### WORK TO BE COMPLETED
Copy all lines in the data that contain the string "tabbar".

[Web page revision data]
════════

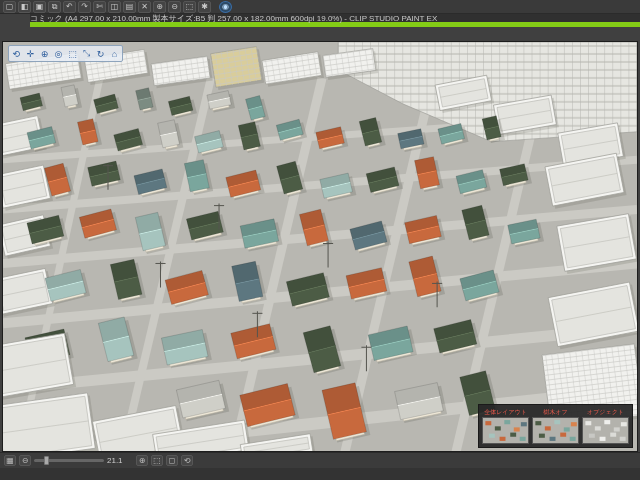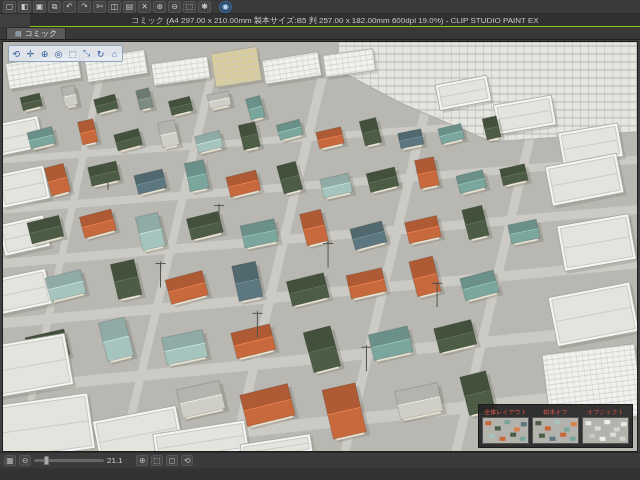--- a/index.html
+++ b/index.html
@@ -4,21 +4,21 @@
 <style>
   html,body{margin:0;padding:0;background:#222;}
   *{box-sizing:border-box;font-family:"Liberation Sans","DejaVu Sans",sans-serif;}
   .app{position:relative;width:640px;height:480px;background:#404040;overflow:hidden;}
   
   .iconbar{height:14px;background:#3a3a3a;border-bottom:1px solid #2b2b2b;display:flex;align-items:center;padding:0 3px;gap:2px;}
   .tbicon{width:13px;height:12px;display:flex;align-items:center;justify-content:center;
           font-size:8px;color:#c9c9c9;background:#444;border:1px solid #555;border-radius:2px;cursor:pointer;}
   .tbicon.logo{background:#2d4a66;color:#bfe0ff;border-color:#3a6ea8;border-radius:50%;margin-left:6px;}
   
-  .titlebar{height:13px;background:#303030;border-bottom:1px solid #84cc16;display:flex;align-items:center;justify-content:center;margin-left:30px;}
+  .titlebar{height:13px;background:#303030;border-bottom:5px solid #84cc16;display:flex;align-items:center;justify-content:flex-start;margin-left:30px;}
   .titlebar span{font-size:8px;color:#c8c8c8;white-space:nowrap;}
   
   .tabbar{height:13px;background:#383838;display:flex;align-items:flex-end;padding-left:6px;border-bottom:1px solid #1f1f1f;}
   .tab{height:12px;background:#5a5a5a;border:1px solid #2a2a2a;border-bottom:none;border-radius:2px 2px 0 0;
        display:flex;align-items:center;gap:3px;padding:0 8px;cursor:pointer;}
   .tab .ticon{font-size:7px;color:#b0cbe0;}
   .tab span.tlabel{font-size:8px;color:#e2e2e2;}
   
   .viewport{position:absolute;left:2px;right:2px;top:41px;bottom:28px;border:1px solid #1d1d1d;background:#b8b7b1;overflow:hidden;}
   .viewport svg.scene{position:absolute;left:0;top:0;width:100%;height:100%;}
@@ -64,26 +64,20 @@
       <div class="tbicon">⊖</div>
       <div class="tbicon">⬚</div>
       <div class="tbicon">✱</div>
       <div class="tbicon logo">◉</div>
     </div>
 
   <div class="titlebar">
     <span>コミック (A4 297.00 x 210.00mm 製本サイズ:B5 判 257.00 x 182.00mm 600dpi 19.0%) - CLIP STUDIO PAINT EX</span>
   </div>
 
-  <div class="tabbar">
-    <div class="tab">
-      <span class="ticon">▤</span>
-      <span class="tlabel">コミック</span>
-    </div>
-  </div>
 
   <div class="viewport">
     <svg class="scene" id="scene" viewBox="0 0 628 410" preserveAspectRatio="none">
         <defs>
           <pattern id="hatch" width="8" height="8" patternUnits="userSpaceOnUse">
             <rect x="0" y="0" width="8" height="8" fill="#e6e6e1"></rect>
             <path d="M0 4 H8" stroke="#a3a39d" stroke-width="0.7"></path>
             <path d="M4 0 V8" stroke="#b5b5af" stroke-width="0.5"></path>
           </pattern>
           <pattern id="wingrid" width="6" height="5" patternUnits="userSpaceOnUse">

════════

### EXPECTED ANSWER
   .tabbar{height:13px;background:#383838;display:flex;align-items:flex-end;padding-left:6px;border-bottom:1px solid #1f1f1f;}
-  <div class="tabbar">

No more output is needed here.